Before-and-after change data:
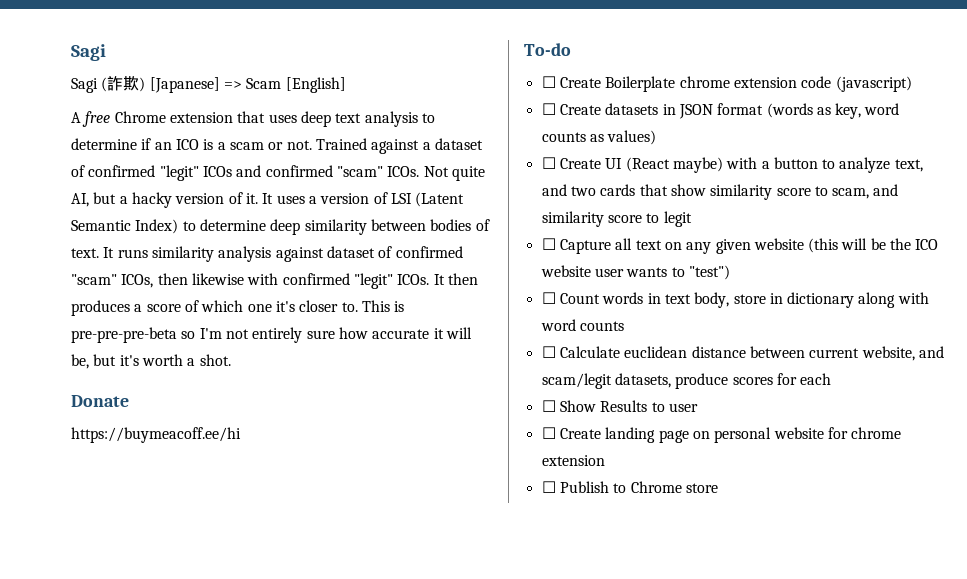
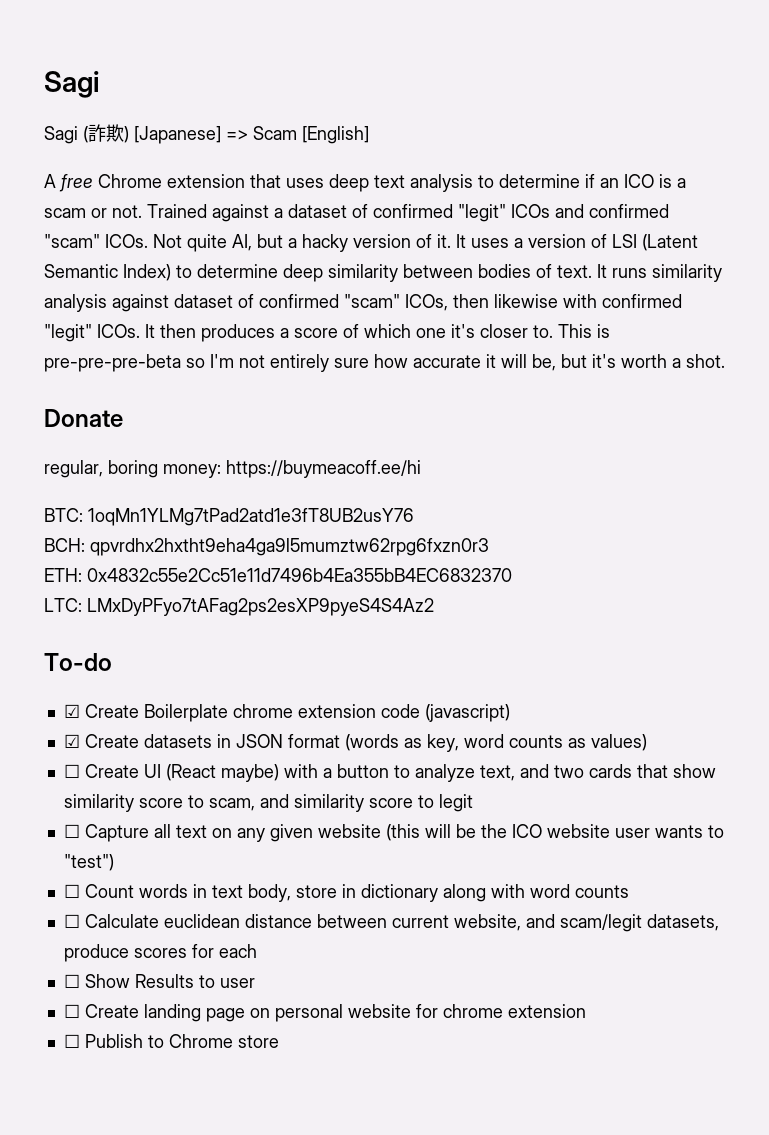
- https://buymeacoff.ee/hi
+ regular, boring money: https://buymeacoff.ee/hi
+ BTC: 1oqMn1YLMg7tPad2atd1e3fT8UB2usY76
+ BCH: qpvrdhx2hxtht9eha4ga9l5mumztw62rpg6fxzn0r3
+ ETH: 0x4832c55e2Cc51e11d7496b4Ea355bB4EC6832370
+ LTC: LMxDyPFyo7tAFag2ps2esXP9pyeS4S4Az2
- ☐ Create Boilerplate chrome extension code (javascript)
+ ☑ Create Boilerplate chrome extension code (javascript)
- ☐ Create datasets in JSON format (words as key, word counts as values)
+ ☑ Create datasets in JSON format (words as key, word counts as values)

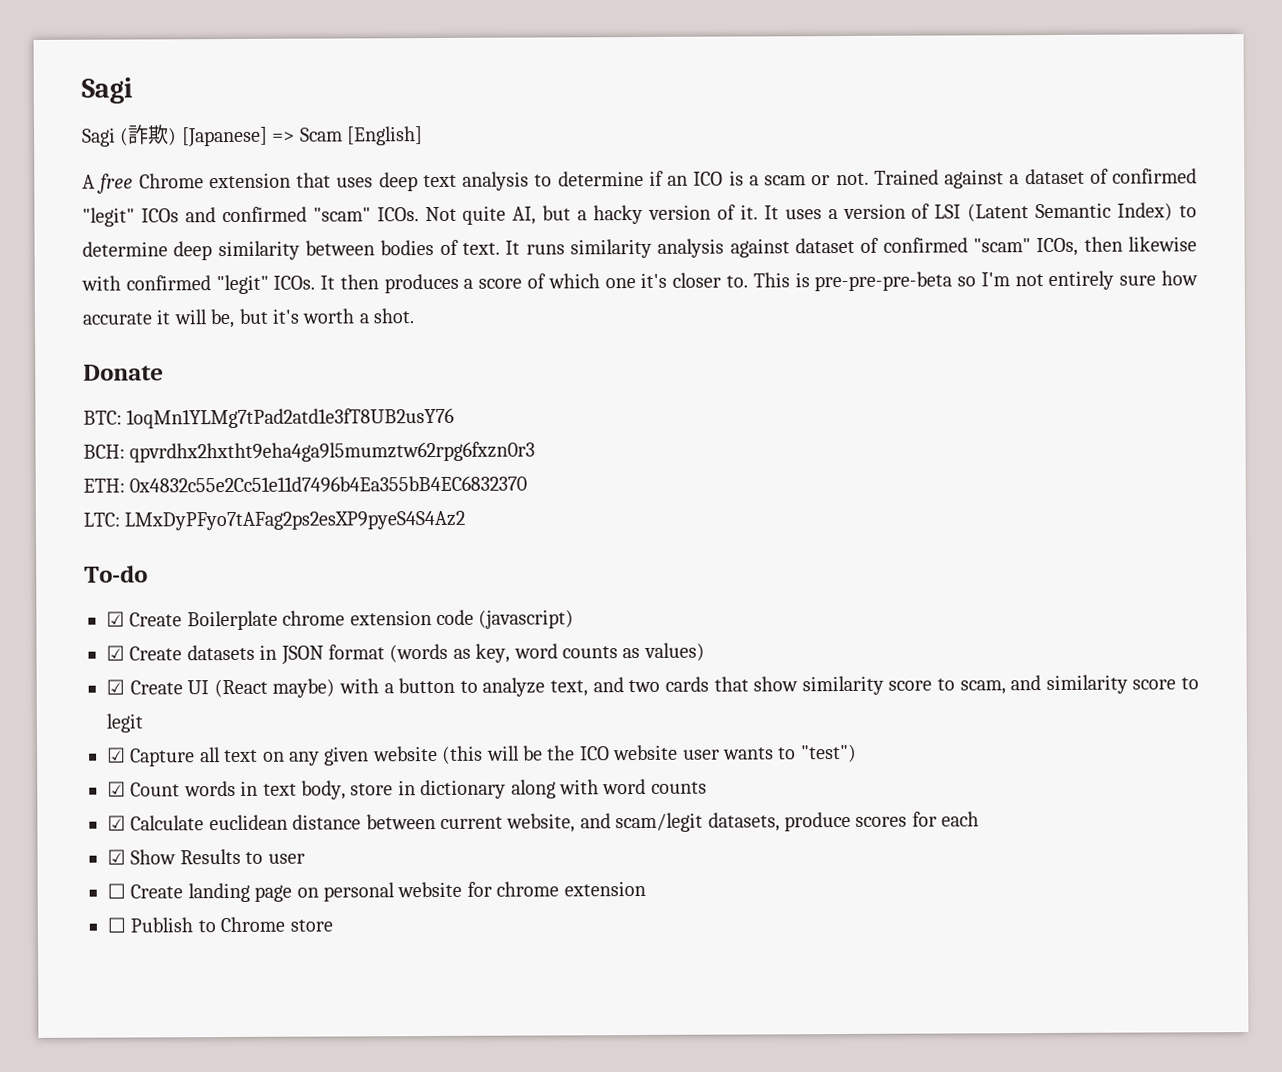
- regular, boring money: https://buymeacoff.ee/hi
- ☐ Create UI (React maybe) with a button to analyze text, and two cards that show similarity score to scam, and similarity score to legit
+ ☑ Create UI (React maybe) with a button to analyze text, and two cards that show similarity score to scam, and similarity score to legit
- ☐ Capture all text on any given website (this will be the ICO website user wants to "test")
+ ☑ Capture all text on any given website (this will be the ICO website user wants to "test")
- ☐ Count words in text body, store in dictionary along with word counts
+ ☑ Count words in text body, store in dictionary along with word counts
- ☐ Calculate euclidean distance between current website, and scam/legit datasets, produce scores for each
+ ☑ Calculate euclidean distance between current website, and scam/legit datasets, produce scores for each
- ☐ Show Results to user
+ ☑ Show Results to user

**Exercise requirements:** Which lines above hold the string "Calculate"? Show each of them.

**Expected output:**
- ☐ Calculate euclidean distance between current website, and scam/legit datasets, produce scores for each
+ ☑ Calculate euclidean distance between current website, and scam/legit datasets, produce scores for each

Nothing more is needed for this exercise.